When to call sem_unlink()?

Asked 1/3, 2013 at 18:30 Answered 31/8, 2023 at 9:0

I'm a little confused by the Linux API sem_unlink(), mainly when or why to call it. I've used semaphores in Windows for many years. In Windows once you close the last handle of a named semaphore the system removes the underlying kernel object. But it appears in Linux you, the developer, needs to remove the kernel object by calling sem_unlink(). If you don't the kernel object persists in the /dev/shm folder.
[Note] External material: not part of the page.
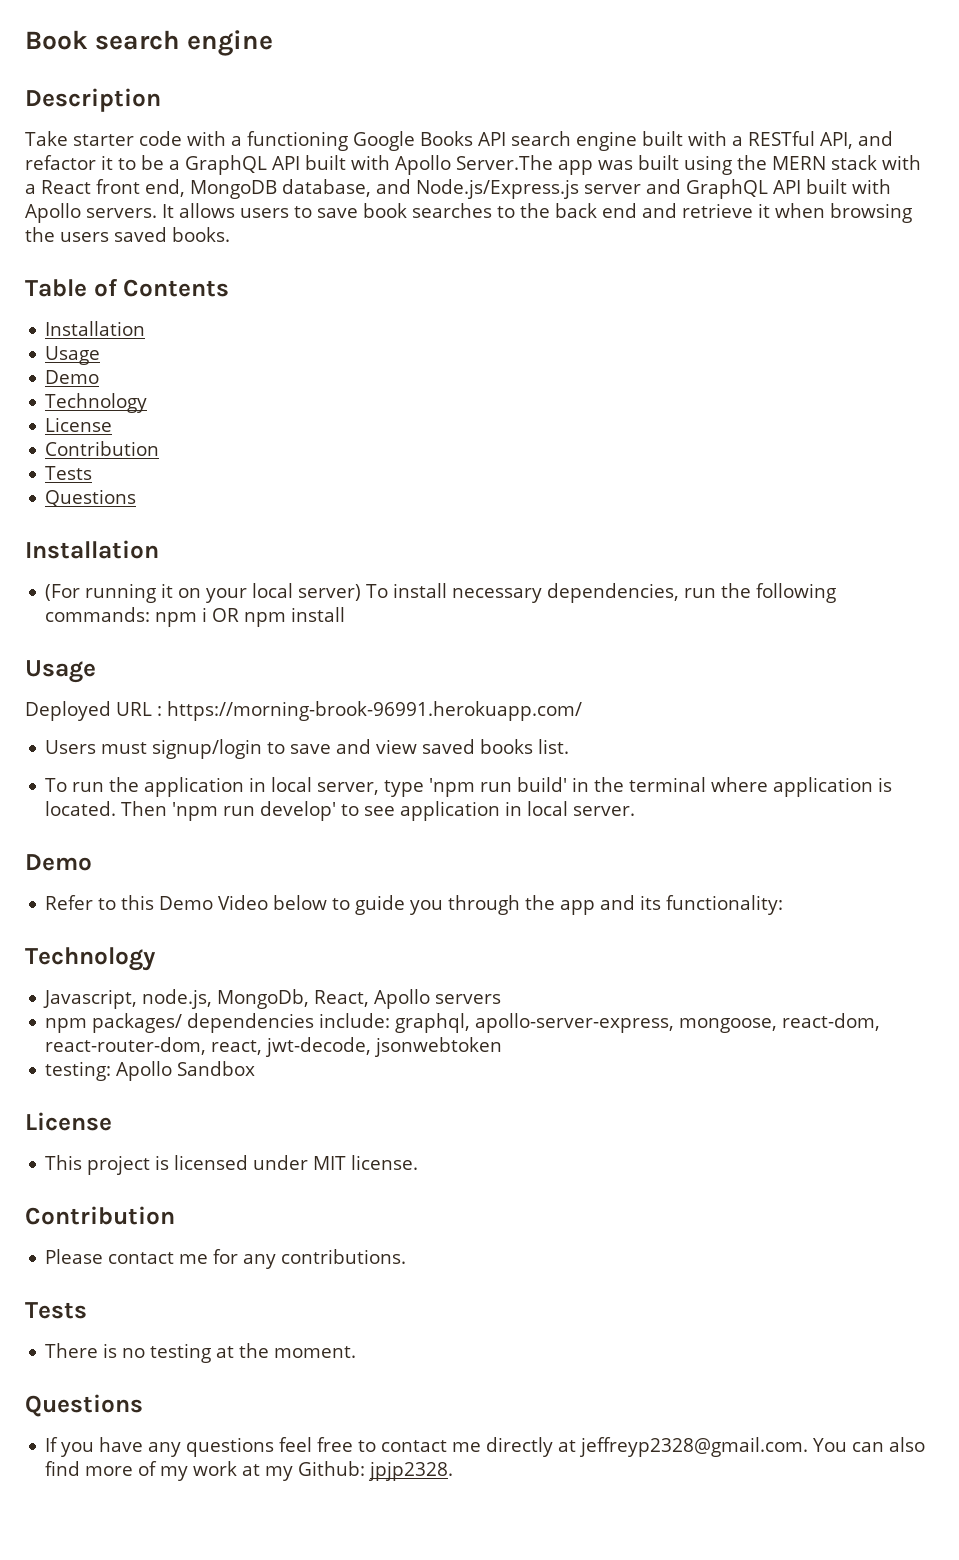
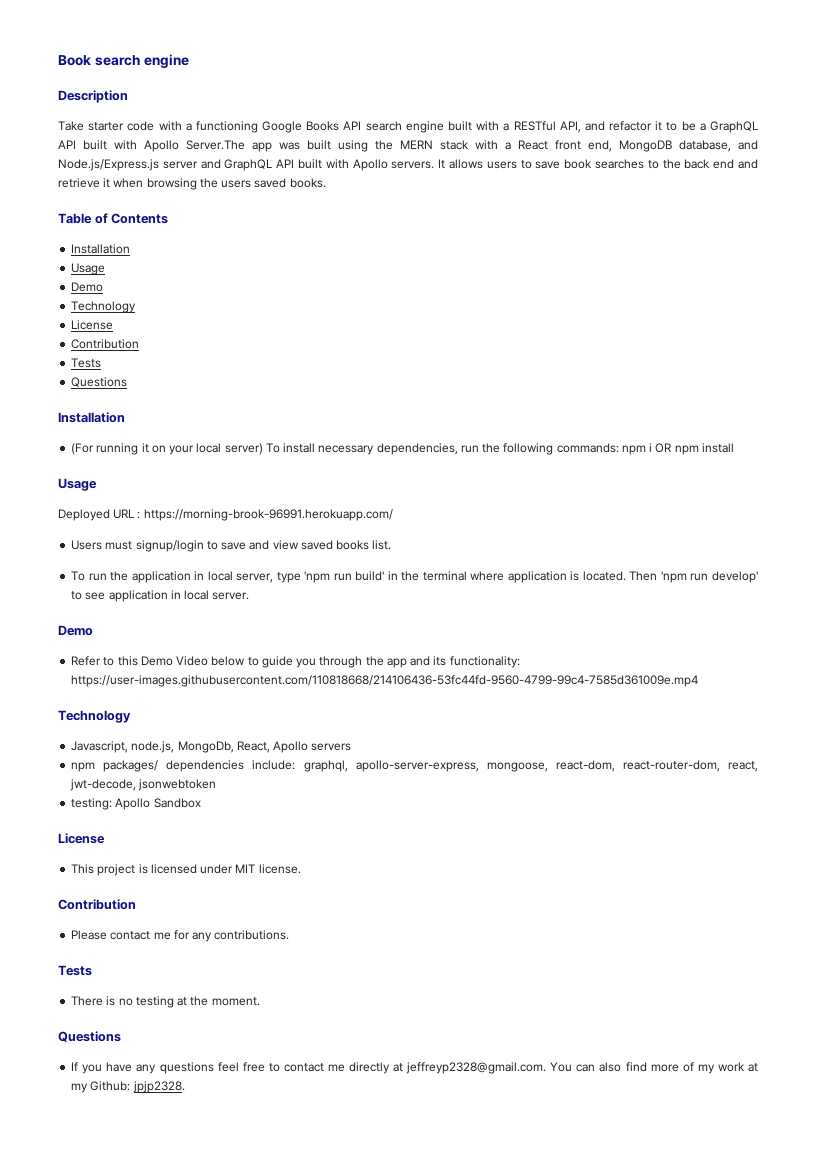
- Refer to this Demo Video below to guide you through the app and its functionality:
+ Refer to this Demo Video below to guide you through the app and its functionality: https://user-images.githubusercontent.com/110818668/214106436-53fc44fd-9560-4799-99c4-7585d361009e.mp4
The problem I'm running into, if process A calls sem_unlink() while process B has the semaphore locked, it immediately destroys the semaphore and now process B is no longer "protected" by the semaphore when/if process C comes along. What's more, the man page is confusing at best:

"The semaphore name is removed immediately. The semaphore is destroyed once all other processes that have the semaphore open close it."

How can it destroy the object immediately if it has to wait for other processes to close the semaphore?

Clearly I don't understand the proper use of semaphore objects on Linux. Thanks for any help. Below is some sample code I'm using to test this.

int main(void)
{
    sem_t *pSemaphore = sem_open("/MyName", O_CREAT, S_IRUSR | S_IWUSR, 1);
    if(pSemaphore != SEM_FAILED)
    {
        if(sem_wait(pSemaphore) == 0)
        {
            // Perform "protected" operations here

            sem_post(pSemaphore);
        }

        sem_close(pSemaphore);
        sem_unlink("/MyName");
    }

    return 0;
}

Bottle answered 1/3, 2013 at 18:30 Comment(6)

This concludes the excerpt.